The policing of Black bodies is very American. Black men and women, boys and girls, are often, and have long been, stereotyped as animals.  Google tweets about Michelle Obama and actress Leslie Jones for very recent examples of this.  This imaging, this stereotyping, accomplishes two things.  It reduces our humanity and therefore automatically increases the potential for violence to be directed at us.  If we are not human, then you don’t have to treat us as you would want to be treated.  Animals belong to humans – for companionship, for entertainment (circus and zoos) and to be used for work.  This is what made the slavery found in the Americas so brutal.  It was chattel slavery – Bill O’Reilly’s assertion that the enslaved were “well-fed and housed” notwithstanding. Enslaved women were property with an added advantage – they could be, and were raped, and the bonus from the rape was the production of more enslaved people.   

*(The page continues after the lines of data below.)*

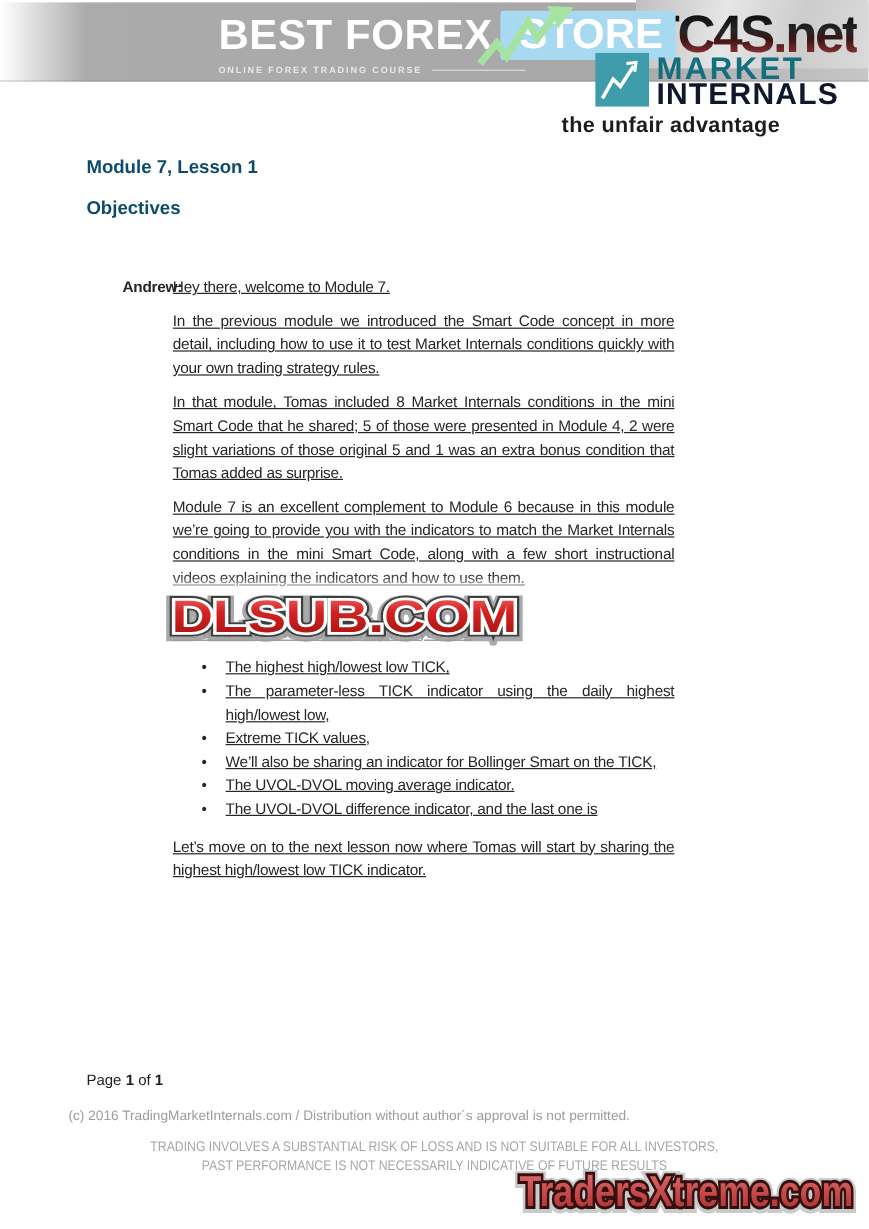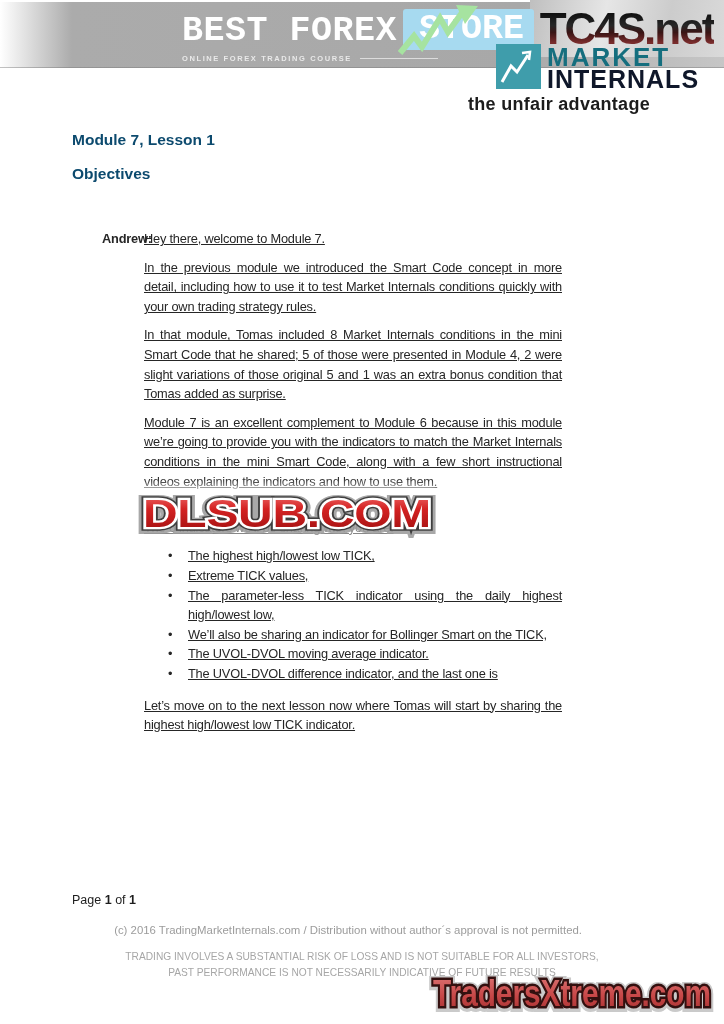"BEST FOREX" .bfs-row { align-items: flex-end -> center; font-family: Liberation Mono, monospace -> none }
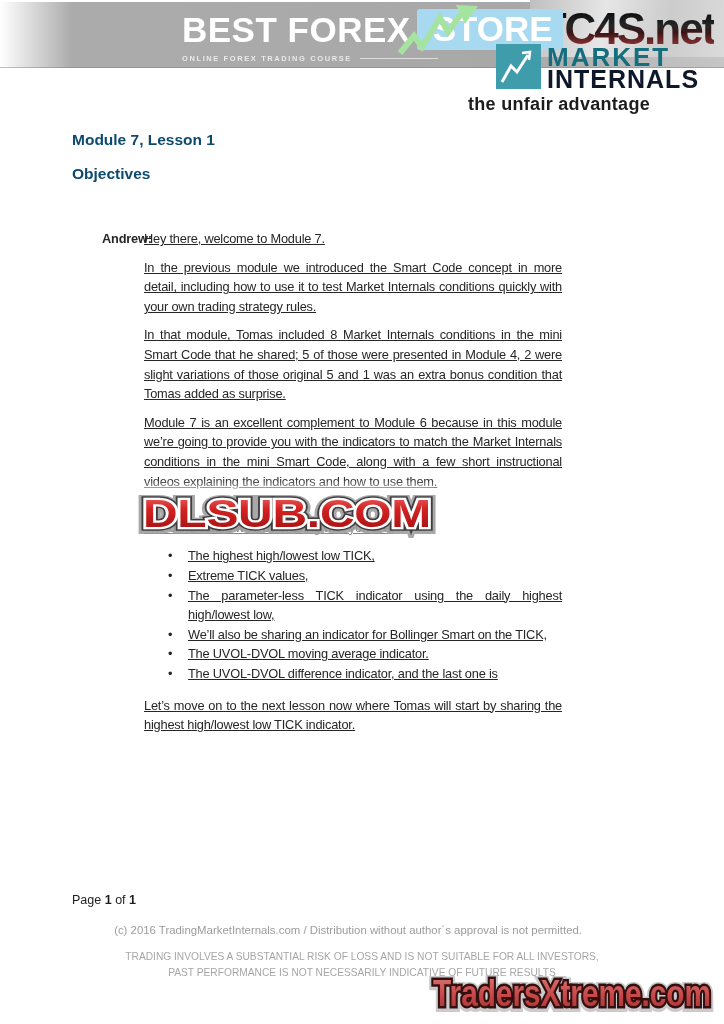"Extreme TICK values," li { order: before "The parameter-less TICK indicator using" -> after "The parameter-less TICK indicator using" }
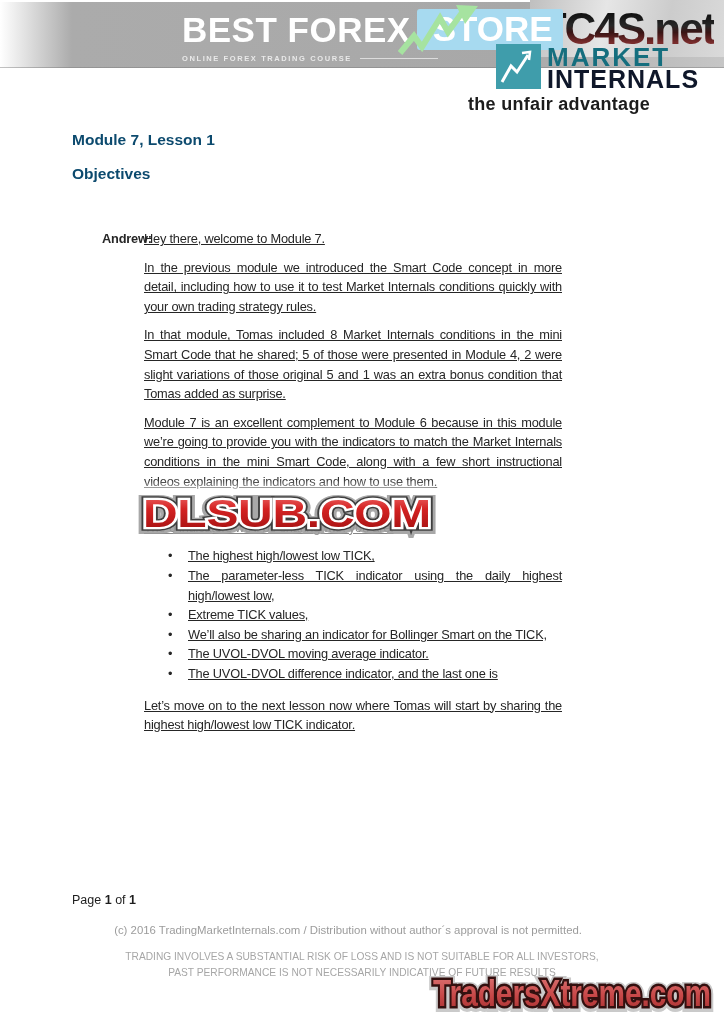"(c) 2016 TradingMarketInternals.com /" .copyright { text-align: right -> center }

The stereotypes surrounding Black bodies affect body autonomy in ways that one may not immediately identify as gendered violence or sexual assault, but they fit the description well.  Take, for instance, the 20th century technological advances utilized during a routine gynecological exam.  Dr. J. Marion Sims, lauded as the “father of modern gynecology” perfected his techniques, and refined instruments like the vaginal speculum by “practicing” on unanesthetized enslaved Black women.  Sims’ practice was not hidden, and apparently went unchallenged, because it was common knowledge that using a Black woman’s body – for unpaid labor, for the production of more enslaved bodies, for scientific experimentation – did not require any measure of consent.  

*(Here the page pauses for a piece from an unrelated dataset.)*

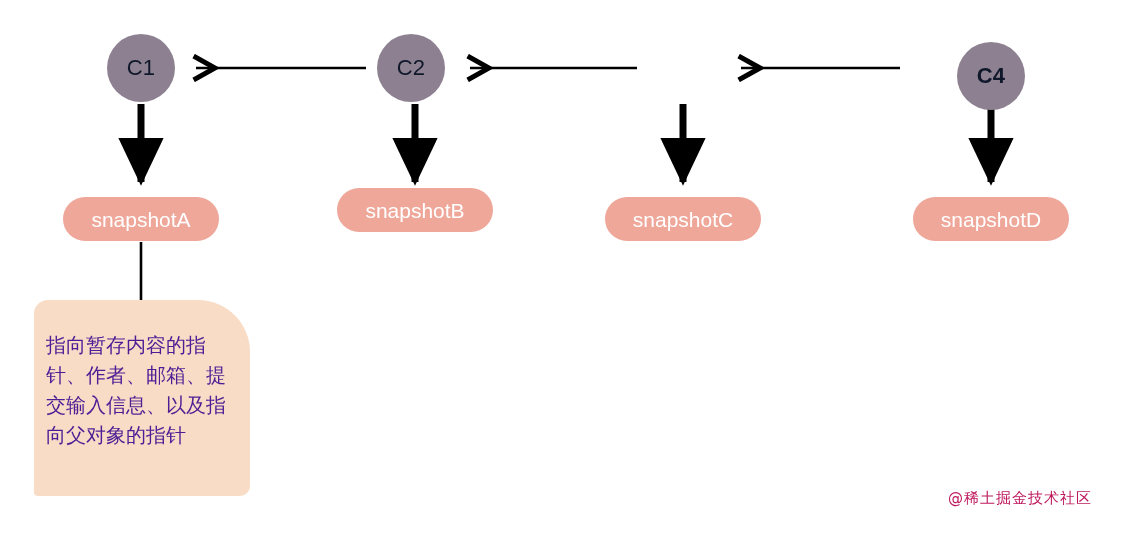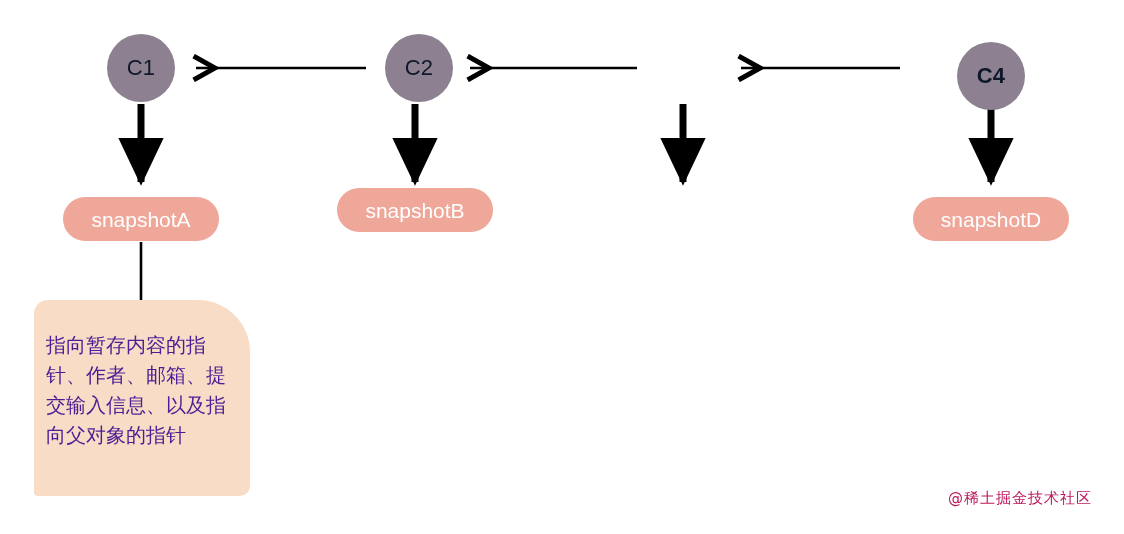"C2" div.commit-node { left: 385px -> 377px }
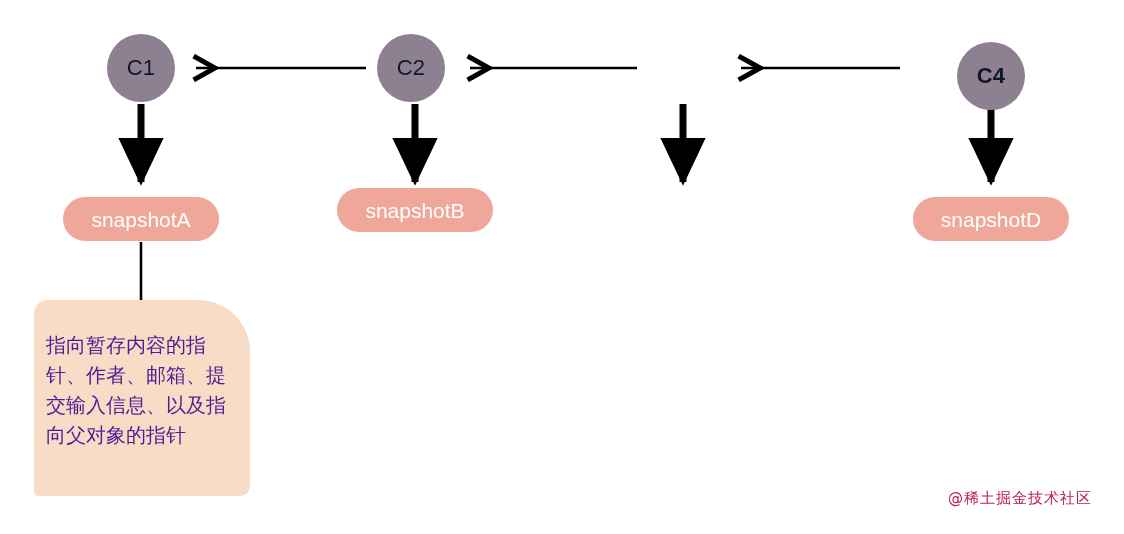"snapshotC" div.snapshot-node { html: none -> <div> <span>snapshotC</span> </div> }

Think about that.  He practiced his craft on women who could not consent to the invasion of their bodies.  He did not think about the pain they must have been in as he opened them up, invaded their private parts.  He did not have to think about their pain because he had no reason to believe they were people.  No one was going to come after him to tell him what he was doing was illegal – it was not.  The women he experimented on were property.  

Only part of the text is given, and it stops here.